Start of Block
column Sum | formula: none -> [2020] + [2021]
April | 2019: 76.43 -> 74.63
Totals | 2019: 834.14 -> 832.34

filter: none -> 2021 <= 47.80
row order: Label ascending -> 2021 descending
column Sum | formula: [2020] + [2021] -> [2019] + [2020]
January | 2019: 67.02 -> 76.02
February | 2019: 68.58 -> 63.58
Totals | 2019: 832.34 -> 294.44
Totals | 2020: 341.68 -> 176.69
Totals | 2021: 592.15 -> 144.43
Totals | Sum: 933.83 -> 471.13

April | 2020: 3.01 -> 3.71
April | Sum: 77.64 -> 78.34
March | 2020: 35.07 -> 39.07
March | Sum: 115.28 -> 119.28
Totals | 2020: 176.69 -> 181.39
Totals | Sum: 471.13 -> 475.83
End of Block
Start of Block
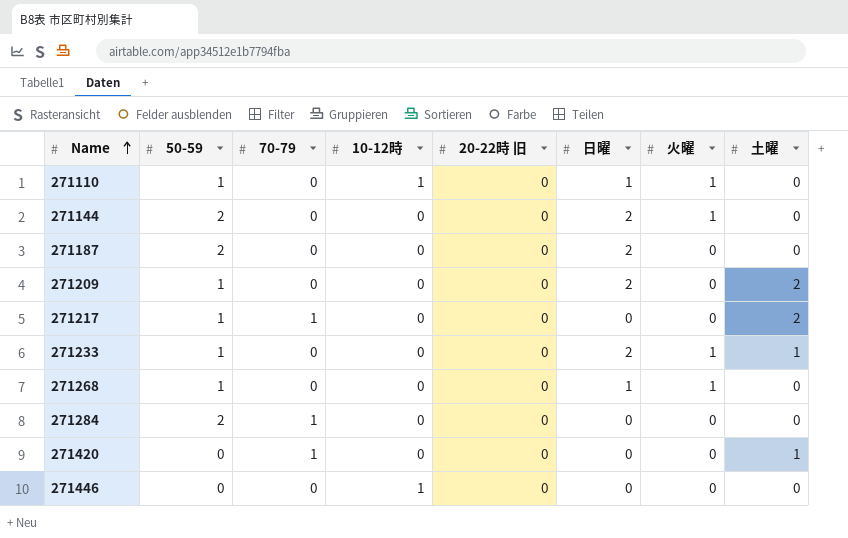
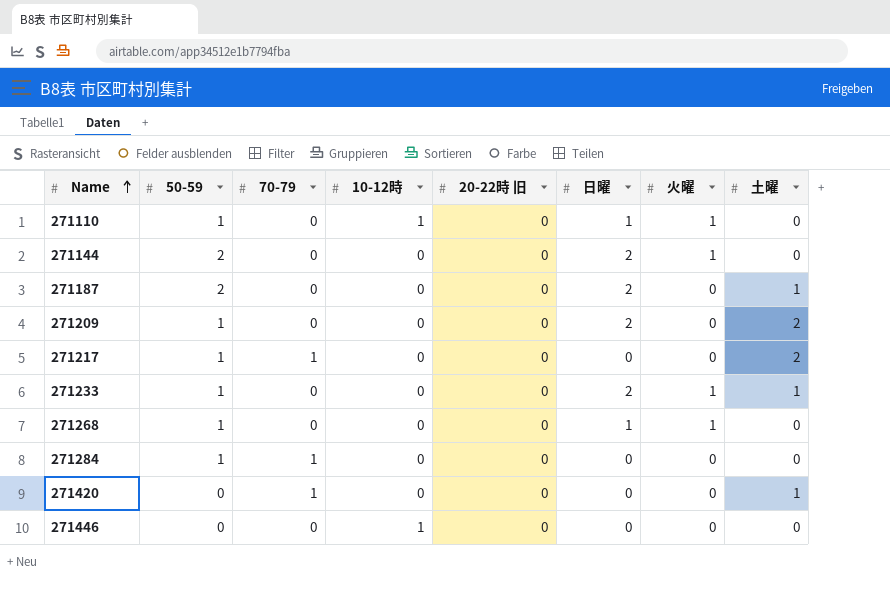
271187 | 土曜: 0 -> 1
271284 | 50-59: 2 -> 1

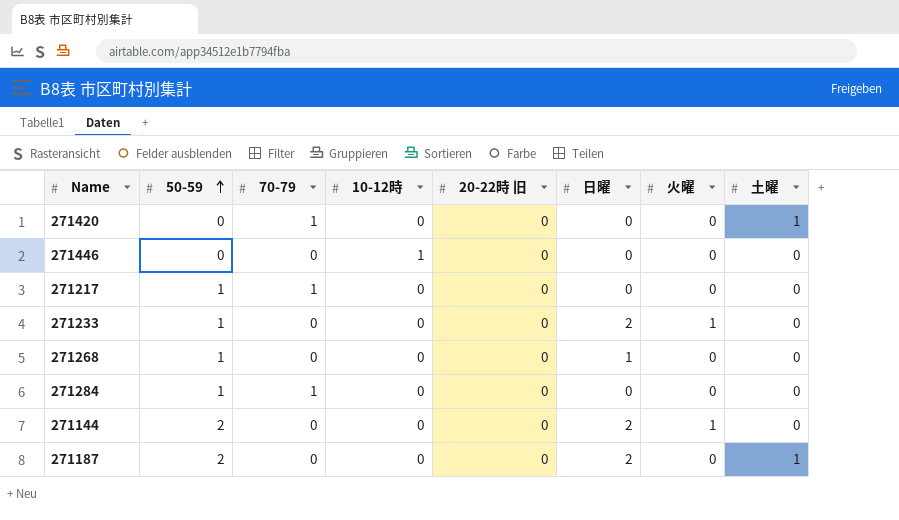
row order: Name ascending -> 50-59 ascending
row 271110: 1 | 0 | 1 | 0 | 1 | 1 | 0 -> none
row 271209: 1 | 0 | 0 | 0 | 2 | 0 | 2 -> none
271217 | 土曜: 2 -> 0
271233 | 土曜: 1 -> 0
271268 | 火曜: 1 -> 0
End of Block
Problem requirements
Scan the material above for the string "none" and return the lines that hold it.

Completed exercise
column Sum | formula: none -> [2020] + [2021]
filter: none -> 2021 <= 47.80
row 271110: 1 | 0 | 1 | 0 | 1 | 1 | 0 -> none
row 271209: 1 | 0 | 0 | 0 | 2 | 0 | 2 -> none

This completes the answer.